Про литературные опыты, желание писать тексты, нежелание писать романы, сюжеты в голове, вымышленные страны, полную чушь и другие формы бреда.
Человечеству известны множественные случаи литературного озарения. Тех самых моментов, когда человек внезапно чувствовал ни с чем не сравнимое желание ну хоть что-нибудь написать. Ни с того ни с сего в его голове, доселе работающей над вопросами понятными и практичными, появлялась какая-то абстрактная тема или фигура, а то и вовсе целый сюжет короткого рассказа, небольшой повести или монументального романа в пяти томах. Некоторые из подобных пробуждений подарили миру шедевры классической литературы. Другие стали бестселлерами на один сезон. Третьи превратили авторов в обезумевших граждан, которые так и не смогли закончить ни одного худо-бедного текста. Однако встречались и другие случаи, когда человек, спонтанно возжелавший написать что-то бесконечно красивое, важное и осмысленное, что могло бы поставить его в один ряд с Данте и Достоевским, вдруг принимал взвешенное решение плюнуть на помутнения рассудка, выпить кофе и спокойно отправиться на работу.
Так оно было и со мной. Хоть и не совсем. Сотни и тысячи раз я просыпался в холодном поту от сомнительной идеи написать рассказ, роман, сценарий полнометражного фильма или на худой конец сюжет небольшого комикса. Слава Всевышнему, я довольно скоро отвлекался от дурацкой затеи и продолжал работать, мыть посуду, смотреть футбол или раскладывать пасьянс. Шли месяцы и годы размеренной жизни, и подобные пробуждения, сначала имеющие стихийный характер, стали случаться все чаще и чаще. Медленно, но верно они превращались в расплывчатые мысли, хаотичные зарисовки, невзрачные сюжеты и сомнительные черновики, которые я торжественно удалял и выбрасывал, полагая, что все это несусветная чушь.
Однако как-то раз я проснулся посреди ночи от странного ощущения, что в моей голове проснулась целая редакция. Эти люди кричали, бормотали, шептались и издавали другие весьма своеобразные звуки. В попытке прекратить все это, я закрыл глаза и увидел их - крошечных человечков, которые бесконечно размахивали руками, топали ножками, орали в телефонную трубку, били по клавиатуре и постоянно записывали что-то в блокноты и тетради. Несмотря на озабоченность лиц и нервозную подвижность, они показались мне довольно милыми и по-своему трогательными. Там были опухшие пьяницы, божьи одуванчики, один силач-здоровяк, пара хипстеров и несколько интеллигентов в твидовых пиджаках своих дедушек.

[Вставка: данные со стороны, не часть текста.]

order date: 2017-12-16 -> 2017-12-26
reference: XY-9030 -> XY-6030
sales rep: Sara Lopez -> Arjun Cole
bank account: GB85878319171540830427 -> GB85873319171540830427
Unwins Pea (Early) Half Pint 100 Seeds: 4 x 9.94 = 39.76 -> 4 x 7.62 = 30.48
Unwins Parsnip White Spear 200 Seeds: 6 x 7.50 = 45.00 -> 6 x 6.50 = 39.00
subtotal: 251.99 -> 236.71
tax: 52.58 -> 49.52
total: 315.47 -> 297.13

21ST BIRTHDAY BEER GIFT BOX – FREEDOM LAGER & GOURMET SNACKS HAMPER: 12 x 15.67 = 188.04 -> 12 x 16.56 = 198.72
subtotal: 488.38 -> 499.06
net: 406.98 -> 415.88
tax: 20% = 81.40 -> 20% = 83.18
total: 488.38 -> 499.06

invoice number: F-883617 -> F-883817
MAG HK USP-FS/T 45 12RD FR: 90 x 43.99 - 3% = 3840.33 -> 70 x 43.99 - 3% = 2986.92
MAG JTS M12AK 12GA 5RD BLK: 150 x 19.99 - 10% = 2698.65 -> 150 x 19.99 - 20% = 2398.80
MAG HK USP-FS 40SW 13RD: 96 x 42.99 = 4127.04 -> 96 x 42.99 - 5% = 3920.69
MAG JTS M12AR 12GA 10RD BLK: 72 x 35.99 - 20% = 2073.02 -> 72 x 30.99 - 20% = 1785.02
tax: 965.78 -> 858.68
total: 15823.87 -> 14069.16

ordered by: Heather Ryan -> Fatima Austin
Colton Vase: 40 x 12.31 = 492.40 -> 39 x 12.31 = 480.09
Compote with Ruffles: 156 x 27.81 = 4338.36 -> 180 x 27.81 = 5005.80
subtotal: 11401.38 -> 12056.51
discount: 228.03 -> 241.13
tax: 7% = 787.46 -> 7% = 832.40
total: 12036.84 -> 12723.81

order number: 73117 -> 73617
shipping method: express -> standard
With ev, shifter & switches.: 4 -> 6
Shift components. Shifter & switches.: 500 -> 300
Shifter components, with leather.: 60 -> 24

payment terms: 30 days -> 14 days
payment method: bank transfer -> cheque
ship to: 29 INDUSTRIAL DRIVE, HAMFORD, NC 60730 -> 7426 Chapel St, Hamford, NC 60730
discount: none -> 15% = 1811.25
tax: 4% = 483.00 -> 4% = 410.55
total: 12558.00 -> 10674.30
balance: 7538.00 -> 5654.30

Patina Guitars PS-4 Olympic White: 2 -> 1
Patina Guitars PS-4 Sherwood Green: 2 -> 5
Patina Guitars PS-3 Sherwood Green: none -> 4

Кое-как очнувшись, я открыл глаза и воззвал к Всевышнему с вопросом: "Боже, что за чушь?".
Слово "чушь", знакомое каждому, кто говорит, пишет и думает на русском языке, обозначает Бог знает что. Его связывают со словами "чужое" и "чуждое", сравнивают со схожим немецким словом, обозначающим ерунду, и еврейским, указывающим на "глупость" или "безумие". Поговаривают, что в турецком языке "чуш" означает пустоту. Особо одаренные граждане ссылаются на старый русский глагол "чушить" - он дескать переводится как "громко разговаривать". Встречаются и такие, кто в неведомых источниках обнаружил схожий глагол "чушать" и наделил его значением "драться". К счастью, все это не имеет ни малейшего значения, ибо так же является по сути своей чушью.
Удивительным образом каждое определение этого милого сердцу слова легко связывается в один клубок бреда, абсурда, пустоты, криков и последующих драк. В общем, всего того, чем и занималась моя удивительная редакция журнала "Чушь" - бессмысленными текстами о несуществующих вещах, вымышленных героях, воображаемых событиях и призрачных местах, которых нет ни на одной карте.
В общем, я открыл глаза, встал с кровати, оделся на скорую руку, схватил ноутбук и через пятнадцать минут сидел и писал все, что успел услышать и прочесть в сонной редакции от этих плешивых интеллигентов, заживо погребенных филологических дев, модных блогеров и других блестящих интеллектуалов. В общем, всю ту чушь, которая годами пыталась стать чем-то серьезным. Весь тот бред, который в какой-нибудь школе литературного мастерства наверняка растянули бы до состояния худо-бедного романа. Вместо этого я решил пойти от противного — и стал писать рецензии на несуществующие книги, готовить репортажи с вымышленных событий, брать интервью у выдуманных людей. Короче, заниматься литературной журналистикой или, говоря проще, чушью.
Так было, например, с текстами "Чертовы дебри" и "Мутные дворы". Полностью выдуманные, они хотели стать детективными рассказами, хоррор-романами, городским фэнтези и грубыми реалистическими повестями. Но я не хотел делать их такими. Я хотел журналистику наоборот. И решил делать именно её.